Raros são os dias em que não aparecem notícias sobre nutrição e dietas nas bancas dos jornais. Se for uma “nova dieta” ou uma recente dieta de Hollywood, a nutrição é um bom título. Este fenómeno é justificado pelo facto de que tudo o que comemos ou bebemos afecta o nosso organismo. Muitas das vezes é difícil desmistificar a importância dada e tentar identificar quais, se alguma, as alterações que devemos realizar para melhorar a nossa saúde e bem-estar; assim, existem formas de reconhecer qual a informação científica e relevante para cada um.
Embora a grande maioria da informação seja facultada pela família, amigos e livros, actualmente as principais fontes de informação sobre nutrição chega através dos media e internet. Existem diversas revistas, jornais, programas de televisão e rádio e uma variedade de sítios na web sobre nutrição e saúde, que proporcionam informação em excesso. As informações que se baseiam em estudos científicos também está disponível. No entanto, esta informação sobre dietas e segurança alimentar aparece simplificada em excesso, fora do contexto ou muitas das vezes inclusa ou imprecisa. Assim, como podemos distinguir uma informação da outra?
Na tabela seguinte encontram-se alguns conselhos práticos para identificar se a informação científica, incluindo nutrição e segurança alimentar, é necessária pôr em causa. Frases como “bom demais para ser verdade” e alimentados listados como “bons” ou “maus” são algumas das indicações que mostram que a informação deve ser analisada com mais cuidado e rigor.
Simplificando a informação
Escritores e jornalistas necessitam de simplificar a informação para esta poder incluir-se no contexto da história ou artigo. Esta simplificação pode muitas das vezes conduzir a que uma informação importante seja negligenciada. Por exemplo, certos artigos não apresentam os factos num contexto apropriado ou omitem a informação antecedente ao facto. Estes factores são considerações importantes na hora de determinar se uma informação concreta está relacionada com o que se pretende, especialmente se a história reporta novas descobertas científicas. Por exemplo, se um estudo realizado com homens japoneses mostra que comer algas 5 vezes por semana previne o cancro, o que se conclui? Talvez sim, talvez não. É necessário observar outros estudos que sejam conduzidos, em outras populações, tendo em conta a nacionalidade, idade e a raça. Também é necessário considerar o número da amostra em estudo – geralmente, quanto maior o número, mais fiável serão os resultados. Além disso, deve-se comprovar se os resultados estão de acordo com os de outros estudos.

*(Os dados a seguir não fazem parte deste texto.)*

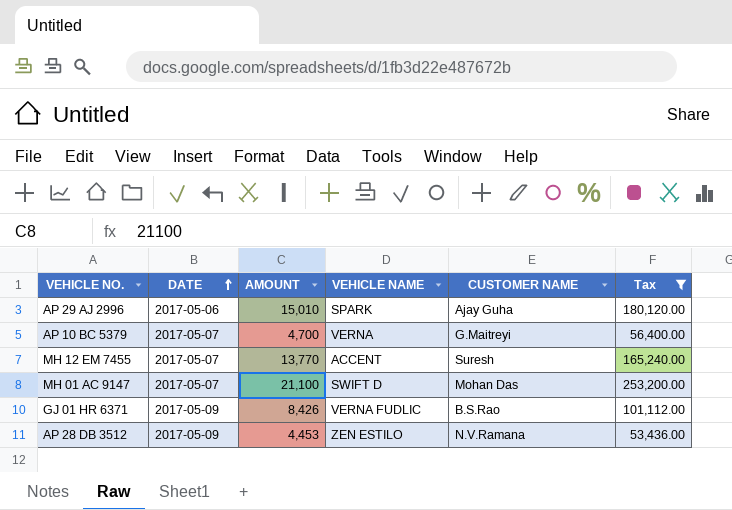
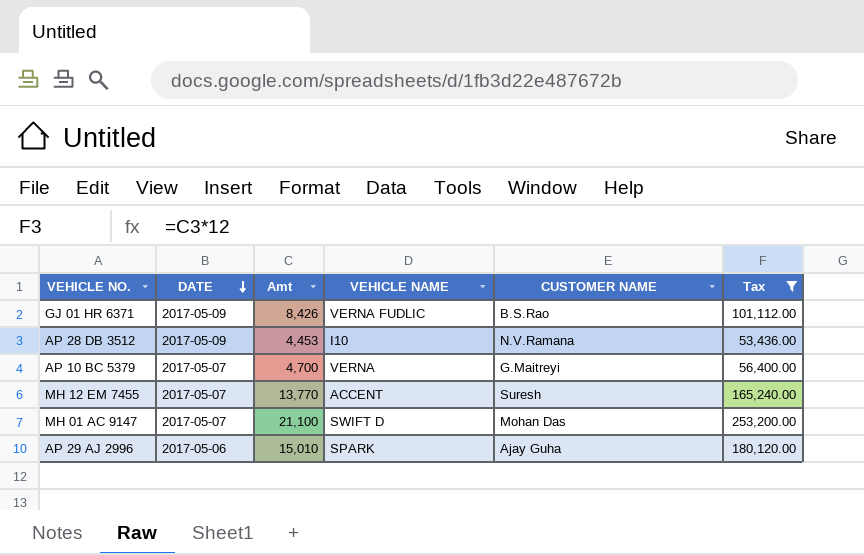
row order: DATE ascending -> DATE descending
column name: AMOUNT -> Amt
AP 28 DB 3512 | VEHICLE NAME: ZEN ESTILO -> I10

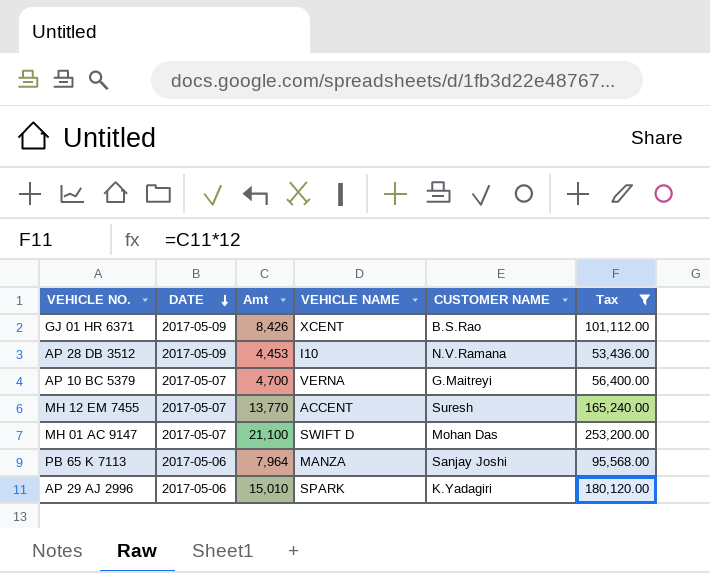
GJ 01 HR 6371 | VEHICLE NAME: VERNA FUDLIC -> XCENT
row PB 65 K 7113: none -> 2017-05-06 | 7,964 | MANZA | Sanjay Joshi | 95,568.00
AP 29 AJ 2996 | CUSTOMER NAME: Ajay Guha -> K.Yadagiri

Também é importante comprovar a fonte da informação. Se o estudo foi publicado num jornal reconhecido? Se este foi revisto por especialistas da área, de modo a garantir que se realizou adequadamente e com o rigor apropriado?

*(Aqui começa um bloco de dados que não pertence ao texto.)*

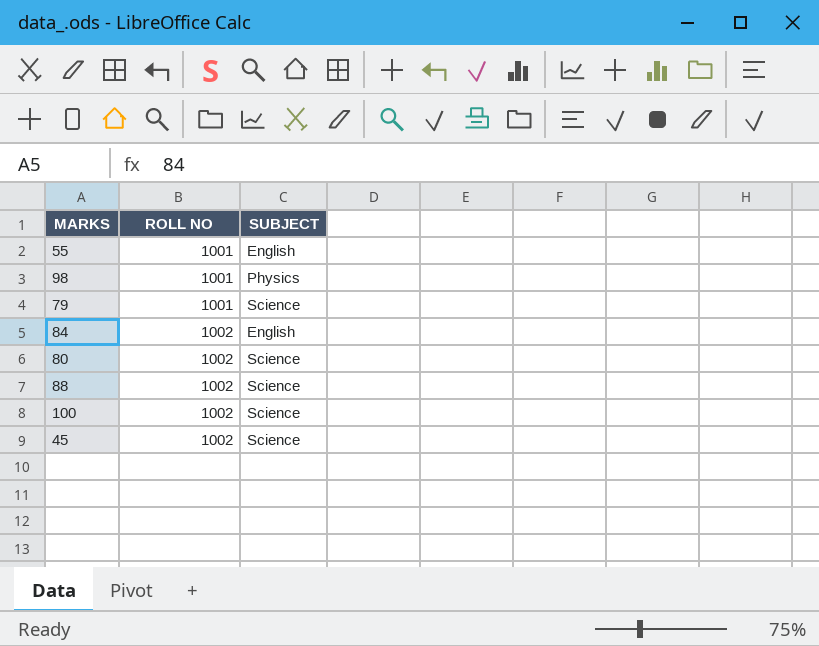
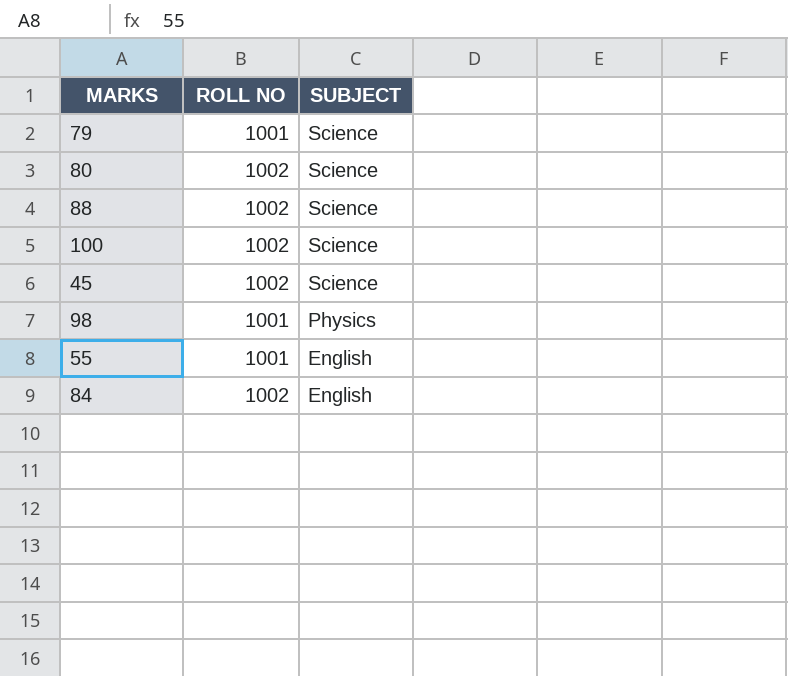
row order: ROLL NO ascending -> SUBJECT descending

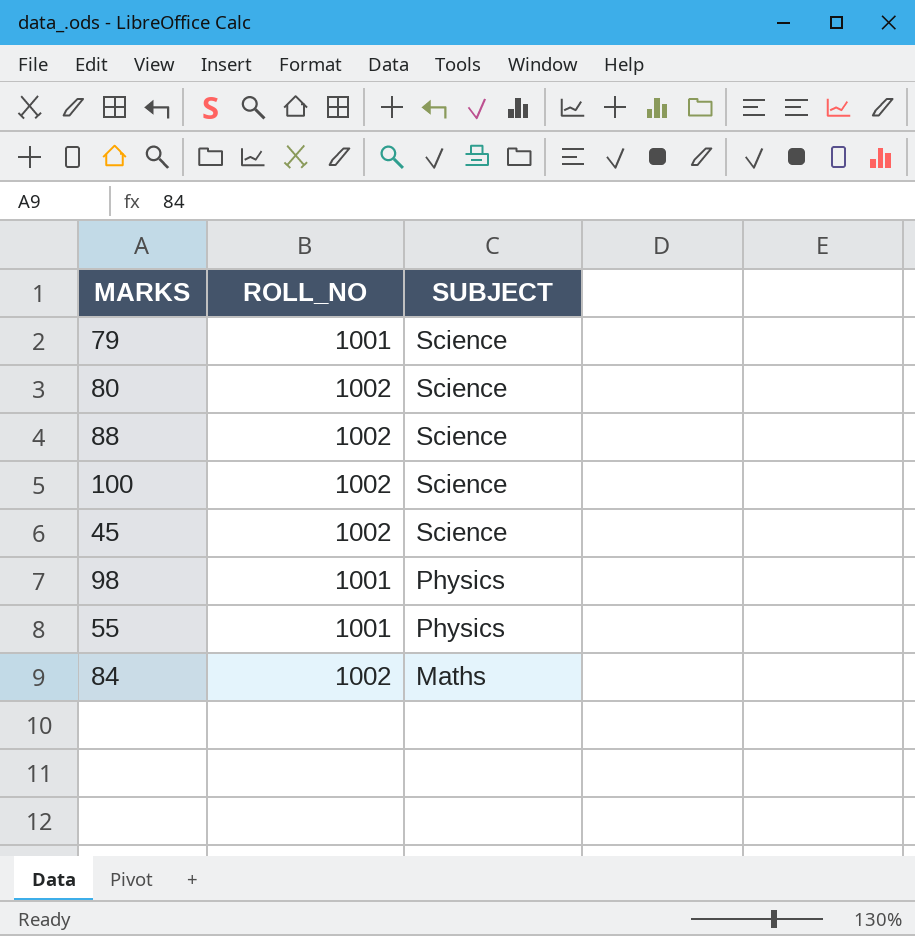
column name: ROLL NO -> ROLL_NO
55 | SUBJECT: English -> Physics
84 | SUBJECT: English -> Maths

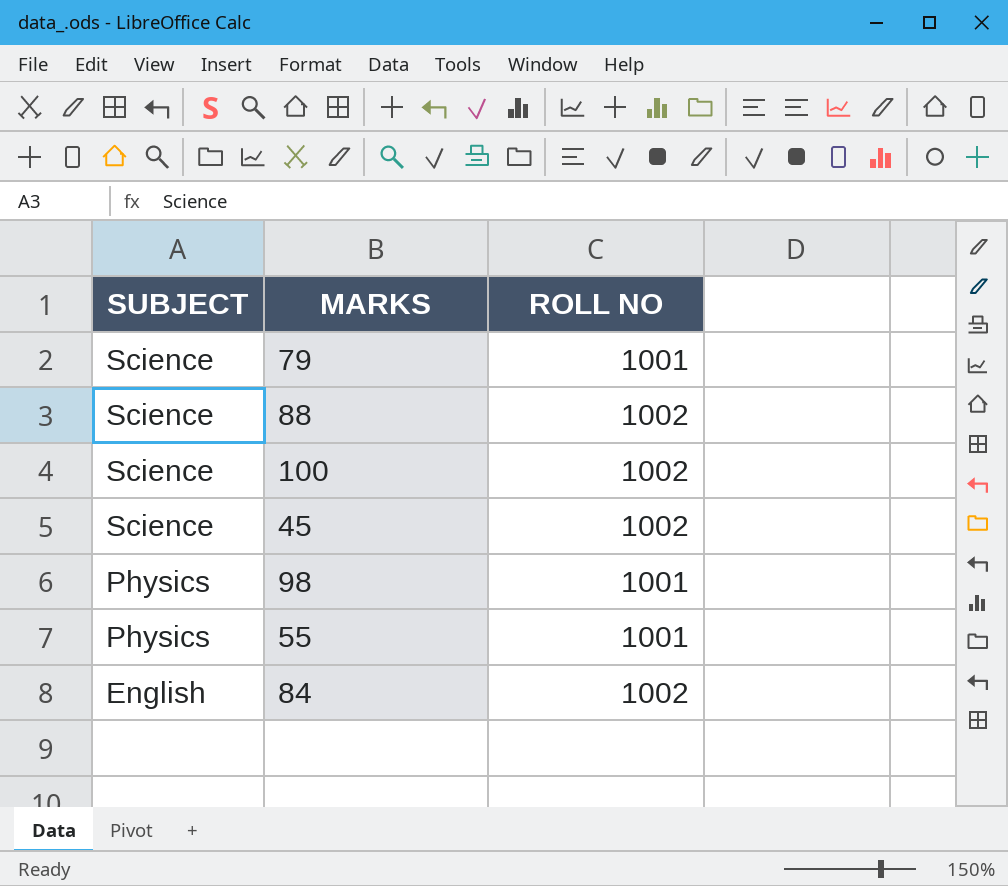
column SUBJECT | position: 3 -> 1
column name: ROLL_NO -> ROLL NO
row 80: 1002 | Science -> none
84 | SUBJECT: Maths -> English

Se o escritor é credível? Se o relatório ou estudo está de acordo com as recomendações das agências profissionais credíveis ou departamentos governamentais?

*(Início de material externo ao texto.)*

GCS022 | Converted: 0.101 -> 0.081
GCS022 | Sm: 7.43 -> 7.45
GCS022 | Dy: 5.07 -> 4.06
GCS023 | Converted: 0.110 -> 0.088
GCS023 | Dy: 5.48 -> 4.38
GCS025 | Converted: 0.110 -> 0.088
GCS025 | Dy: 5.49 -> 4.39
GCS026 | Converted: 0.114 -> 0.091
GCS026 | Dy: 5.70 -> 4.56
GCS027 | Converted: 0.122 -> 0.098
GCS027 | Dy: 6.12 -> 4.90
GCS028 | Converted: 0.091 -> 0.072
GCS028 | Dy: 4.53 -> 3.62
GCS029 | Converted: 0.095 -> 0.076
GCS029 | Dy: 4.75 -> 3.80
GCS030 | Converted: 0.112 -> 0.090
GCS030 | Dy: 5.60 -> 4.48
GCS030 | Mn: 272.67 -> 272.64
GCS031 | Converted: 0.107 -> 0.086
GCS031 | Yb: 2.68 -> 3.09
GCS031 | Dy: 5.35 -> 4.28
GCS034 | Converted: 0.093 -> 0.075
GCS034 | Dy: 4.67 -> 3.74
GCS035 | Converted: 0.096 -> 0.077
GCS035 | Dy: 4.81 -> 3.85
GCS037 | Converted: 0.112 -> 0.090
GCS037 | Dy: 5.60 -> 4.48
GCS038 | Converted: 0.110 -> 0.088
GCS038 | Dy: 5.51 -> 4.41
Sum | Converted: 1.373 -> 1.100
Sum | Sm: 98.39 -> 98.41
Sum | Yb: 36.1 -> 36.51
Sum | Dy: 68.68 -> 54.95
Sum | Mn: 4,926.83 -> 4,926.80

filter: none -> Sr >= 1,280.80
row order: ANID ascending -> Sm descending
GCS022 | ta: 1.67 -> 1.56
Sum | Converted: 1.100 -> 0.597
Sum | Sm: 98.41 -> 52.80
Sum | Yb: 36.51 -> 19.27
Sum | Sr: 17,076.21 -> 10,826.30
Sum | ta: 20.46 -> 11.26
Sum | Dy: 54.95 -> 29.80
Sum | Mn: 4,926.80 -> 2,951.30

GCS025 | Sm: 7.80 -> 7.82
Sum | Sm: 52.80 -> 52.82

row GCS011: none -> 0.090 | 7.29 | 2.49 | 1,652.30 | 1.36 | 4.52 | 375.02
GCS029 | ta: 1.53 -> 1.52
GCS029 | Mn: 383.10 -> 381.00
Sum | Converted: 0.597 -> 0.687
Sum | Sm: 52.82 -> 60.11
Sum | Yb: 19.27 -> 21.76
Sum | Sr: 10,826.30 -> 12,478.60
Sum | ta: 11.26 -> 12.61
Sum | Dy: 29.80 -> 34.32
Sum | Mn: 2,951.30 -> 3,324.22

A internet é um dos meios onde o cuidado com a informação é especialmente recomendado. Qualquer indivíduo pode ter uma página da web e o cyberespaço pode estar repleto de informação errada, fraudulenta e não confiável. É possível encontrar informação científica de qualidade, ... alguns dos sítios serve apenas para noticiar produtos particulares ou promover programas políticos ou ideológicos.
As recomendações não mudam de um dia para o outro
Recorde-se que os estudos nutricionais, tal como a maiorias de outras áreas de estudo, evoluem. As recomendações sobre um estilo de vida saudável não muda de um dia para o outro. Eles necessitam de se basear em muitos estudos científicos, conduzidos rigorosamente e repetidos posteriormente em diferentes grupos, e revistos e discutidos pelos cientistas. Uma boa dose de cepticismo associado ao bom senso, e uma comprovação com as autoridades credíveis da área, é a melhor maneira de abordar uma notícia sobre nutrição e alimentação.
Dez sinais de alerta para detectar a pseudo-ciência.
Tenha cuidado se a informação contiver:
- recomendações que prometam soluções rápidas
- avisos alarmantes sobre os perigos de um simples produto ou regime
- afirmações que soam a bom demais para ser verdade
- conclusões simplistas acerca de um estudo complexo
- recomendações retiradas de um único estudo
- declarações categóricas rebatidas por organizações científicas reconhecidas
- listas de alimentos “bons” e “maus”
- recomendações realizadas com o objectivo de vender um produto
- recomendações baseadas em estudos publicados sem revisão bibliográfica
- recomendações obtidas de estudos que não tenham em conta as diferenças entre indivíduos ou grupos.